Pull each line containing "offset" out of the data and copy it.

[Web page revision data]
※

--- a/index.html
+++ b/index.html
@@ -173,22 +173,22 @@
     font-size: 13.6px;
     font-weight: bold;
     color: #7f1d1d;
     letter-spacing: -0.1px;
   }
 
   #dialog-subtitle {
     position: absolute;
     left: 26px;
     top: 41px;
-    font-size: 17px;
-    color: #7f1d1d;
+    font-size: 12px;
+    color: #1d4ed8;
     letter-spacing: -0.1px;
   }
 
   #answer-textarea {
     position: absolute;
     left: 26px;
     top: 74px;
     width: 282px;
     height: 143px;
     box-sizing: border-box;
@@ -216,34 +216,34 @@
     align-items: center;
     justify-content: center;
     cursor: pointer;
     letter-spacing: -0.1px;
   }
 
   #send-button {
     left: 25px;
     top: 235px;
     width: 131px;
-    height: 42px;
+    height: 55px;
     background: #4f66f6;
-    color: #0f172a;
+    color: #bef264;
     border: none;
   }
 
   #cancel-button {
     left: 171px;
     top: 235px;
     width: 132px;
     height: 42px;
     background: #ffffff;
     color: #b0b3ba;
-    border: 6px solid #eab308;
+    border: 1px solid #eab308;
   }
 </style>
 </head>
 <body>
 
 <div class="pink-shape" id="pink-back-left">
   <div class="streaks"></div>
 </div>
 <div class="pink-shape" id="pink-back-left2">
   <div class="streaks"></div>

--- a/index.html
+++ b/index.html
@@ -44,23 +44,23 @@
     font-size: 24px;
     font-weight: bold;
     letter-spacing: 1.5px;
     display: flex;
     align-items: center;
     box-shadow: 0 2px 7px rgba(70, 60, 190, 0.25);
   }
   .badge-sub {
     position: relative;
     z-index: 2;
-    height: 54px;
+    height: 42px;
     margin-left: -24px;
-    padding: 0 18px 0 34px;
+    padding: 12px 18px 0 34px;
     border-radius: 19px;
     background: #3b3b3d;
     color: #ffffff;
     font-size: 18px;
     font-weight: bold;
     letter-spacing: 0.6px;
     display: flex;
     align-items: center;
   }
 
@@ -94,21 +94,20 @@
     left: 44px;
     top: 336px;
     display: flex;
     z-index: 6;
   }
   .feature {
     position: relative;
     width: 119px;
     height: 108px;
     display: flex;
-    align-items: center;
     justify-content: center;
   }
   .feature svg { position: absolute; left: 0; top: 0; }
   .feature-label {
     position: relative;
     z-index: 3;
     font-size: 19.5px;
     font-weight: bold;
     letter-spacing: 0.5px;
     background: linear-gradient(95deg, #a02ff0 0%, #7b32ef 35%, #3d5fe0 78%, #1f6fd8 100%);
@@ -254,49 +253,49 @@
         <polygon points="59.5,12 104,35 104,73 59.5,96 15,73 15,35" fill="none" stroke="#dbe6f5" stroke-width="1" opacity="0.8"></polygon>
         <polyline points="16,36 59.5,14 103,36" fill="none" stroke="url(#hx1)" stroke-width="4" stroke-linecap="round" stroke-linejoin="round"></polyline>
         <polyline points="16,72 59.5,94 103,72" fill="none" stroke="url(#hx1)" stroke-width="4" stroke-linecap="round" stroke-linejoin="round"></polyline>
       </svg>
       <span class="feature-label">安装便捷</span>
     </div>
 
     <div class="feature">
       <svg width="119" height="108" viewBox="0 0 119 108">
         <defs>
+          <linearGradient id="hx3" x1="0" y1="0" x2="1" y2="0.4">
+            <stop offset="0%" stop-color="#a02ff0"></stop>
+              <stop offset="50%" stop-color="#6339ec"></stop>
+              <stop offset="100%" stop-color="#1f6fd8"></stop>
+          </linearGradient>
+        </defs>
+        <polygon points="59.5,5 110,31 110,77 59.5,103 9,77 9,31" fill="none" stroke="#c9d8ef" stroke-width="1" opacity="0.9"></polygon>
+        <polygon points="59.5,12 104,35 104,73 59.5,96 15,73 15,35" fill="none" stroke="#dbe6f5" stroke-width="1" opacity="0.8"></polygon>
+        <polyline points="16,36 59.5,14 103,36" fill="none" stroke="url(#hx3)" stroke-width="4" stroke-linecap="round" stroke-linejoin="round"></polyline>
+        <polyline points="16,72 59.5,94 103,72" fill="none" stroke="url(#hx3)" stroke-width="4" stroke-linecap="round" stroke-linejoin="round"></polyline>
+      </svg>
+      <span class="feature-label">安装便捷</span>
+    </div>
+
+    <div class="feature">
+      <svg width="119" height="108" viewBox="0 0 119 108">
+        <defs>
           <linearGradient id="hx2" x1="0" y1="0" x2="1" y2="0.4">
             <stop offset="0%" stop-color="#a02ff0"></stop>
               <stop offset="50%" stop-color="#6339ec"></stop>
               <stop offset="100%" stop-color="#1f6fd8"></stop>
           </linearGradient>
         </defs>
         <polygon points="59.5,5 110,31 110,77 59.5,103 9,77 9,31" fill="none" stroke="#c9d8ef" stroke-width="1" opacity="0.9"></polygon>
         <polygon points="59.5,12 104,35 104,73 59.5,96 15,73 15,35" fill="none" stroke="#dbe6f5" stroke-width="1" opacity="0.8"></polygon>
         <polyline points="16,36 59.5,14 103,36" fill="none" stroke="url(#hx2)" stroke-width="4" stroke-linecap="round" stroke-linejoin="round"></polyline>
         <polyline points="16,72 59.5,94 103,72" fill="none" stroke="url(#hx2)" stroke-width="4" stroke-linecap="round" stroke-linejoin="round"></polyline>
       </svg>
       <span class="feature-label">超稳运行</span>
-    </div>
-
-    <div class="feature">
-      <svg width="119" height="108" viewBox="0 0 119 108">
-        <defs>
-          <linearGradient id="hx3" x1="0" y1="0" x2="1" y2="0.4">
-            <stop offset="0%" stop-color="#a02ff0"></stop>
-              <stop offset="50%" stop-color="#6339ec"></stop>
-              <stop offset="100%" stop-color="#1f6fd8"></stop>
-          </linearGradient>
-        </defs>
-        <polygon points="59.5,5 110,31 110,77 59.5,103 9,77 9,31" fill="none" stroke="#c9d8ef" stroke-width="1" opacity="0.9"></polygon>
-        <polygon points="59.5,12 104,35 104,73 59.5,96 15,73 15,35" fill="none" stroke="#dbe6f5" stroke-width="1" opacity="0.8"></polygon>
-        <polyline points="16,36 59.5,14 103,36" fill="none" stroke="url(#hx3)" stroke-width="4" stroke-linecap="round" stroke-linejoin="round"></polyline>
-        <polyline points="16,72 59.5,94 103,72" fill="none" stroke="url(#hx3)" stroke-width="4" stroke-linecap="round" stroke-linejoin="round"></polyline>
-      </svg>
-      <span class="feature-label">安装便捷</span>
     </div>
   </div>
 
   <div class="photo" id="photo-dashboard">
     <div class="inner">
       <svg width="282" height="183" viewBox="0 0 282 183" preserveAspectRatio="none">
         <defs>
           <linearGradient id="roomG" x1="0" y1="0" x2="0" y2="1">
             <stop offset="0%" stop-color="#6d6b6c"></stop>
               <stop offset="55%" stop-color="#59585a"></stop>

※

Your solution →
+            <stop offset="0%" stop-color="#a02ff0"></stop>
+              <stop offset="50%" stop-color="#6339ec"></stop>
+              <stop offset="100%" stop-color="#1f6fd8"></stop>
             <stop offset="0%" stop-color="#a02ff0"></stop>
               <stop offset="50%" stop-color="#6339ec"></stop>
               <stop offset="100%" stop-color="#1f6fd8"></stop>
-            <stop offset="0%" stop-color="#a02ff0"></stop>
-              <stop offset="50%" stop-color="#6339ec"></stop>
-              <stop offset="100%" stop-color="#1f6fd8"></stop>
             <stop offset="0%" stop-color="#6d6b6c"></stop>
               <stop offset="55%" stop-color="#59585a"></stop>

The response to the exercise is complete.